**Problem description**
Line by line, print the records exactly as they are, dropping the pictures.

Difference listings:
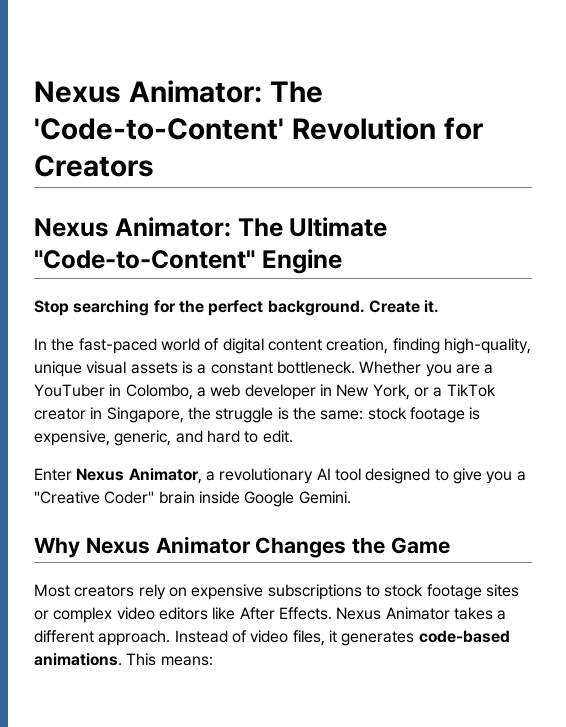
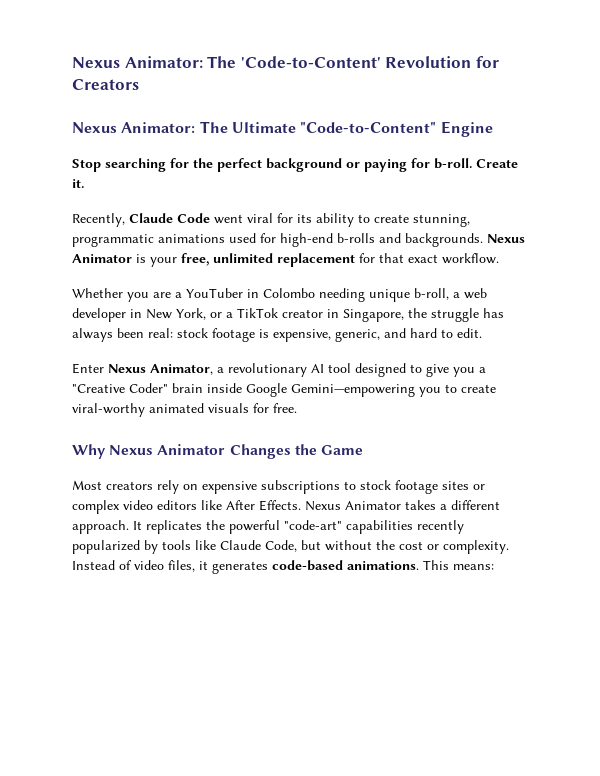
- Stop searching for the perfect background. Create it.
- In the fast-paced world of digital content creation, finding high-quality, unique visual assets is a constant bottleneck. Whether you are a YouTuber in Colombo, a web developer in New York, or a TikTok creator in Singapore, the struggle is the same: stock footage is expensive, generic, and hard to edit.
+ Stop searching for the perfect background or paying for b-roll. Create it.
+ Recently, Claude Code went viral for its ability to create stunning, programmatic animations used for high-end b-rolls and backgrounds. Nexus Animator is your free, unlimited replacement for that exact workflow.
+ Whether you are a YouTuber in Colombo needing unique b-roll, a web developer in New York, or a TikTok creator in Singapore, the struggle has always been real: stock footage is expensive, generic, and hard to edit.
- Enter Nexus Animator, a revolutionary AI tool designed to give you a "Creative Coder" brain inside Google Gemini.
+ Enter Nexus Animator, a revolutionary AI tool designed to give you a "Creative Coder" brain inside Google Gemini—empowering you to create viral-worthy animated visuals for free.
+ It replicates the powerful "code-art" capabilities recently popularized by tools like Claude Code, but without the cost or complexity.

**Result**
- Stop searching for the perfect background. Create it.
- In the fast-paced world of digital content creation, finding high-quality, unique visual assets is a constant bottleneck. Whether you are a YouTuber in Colombo, a web developer in New York, or a TikTok creator in Singapore, the struggle is the same: stock footage is expensive, generic, and hard to edit.
+ Stop searching for the perfect background or paying for b-roll. Create it.
+ Recently, Claude Code went viral for its ability to create stunning, programmatic animations used for high-end b-rolls and backgrounds. Nexus Animator is your free, unlimited replacement for that exact workflow.
+ Whether you are a YouTuber in Colombo needing unique b-roll, a web developer in New York, or a TikTok creator in Singapore, the struggle has always been real: stock footage is expensive, generic, and hard to edit.
- Enter Nexus Animator, a revolutionary AI tool designed to give you a "Creative Coder" brain inside Google Gemini.
+ Enter Nexus Animator, a revolutionary AI tool designed to give you a "Creative Coder" brain inside Google Gemini—empowering you to create viral-worthy animated visuals for free.
+ It replicates the powerful "code-art" capabilities recently popularized by tools like Claude Code, but without the cost or complexity.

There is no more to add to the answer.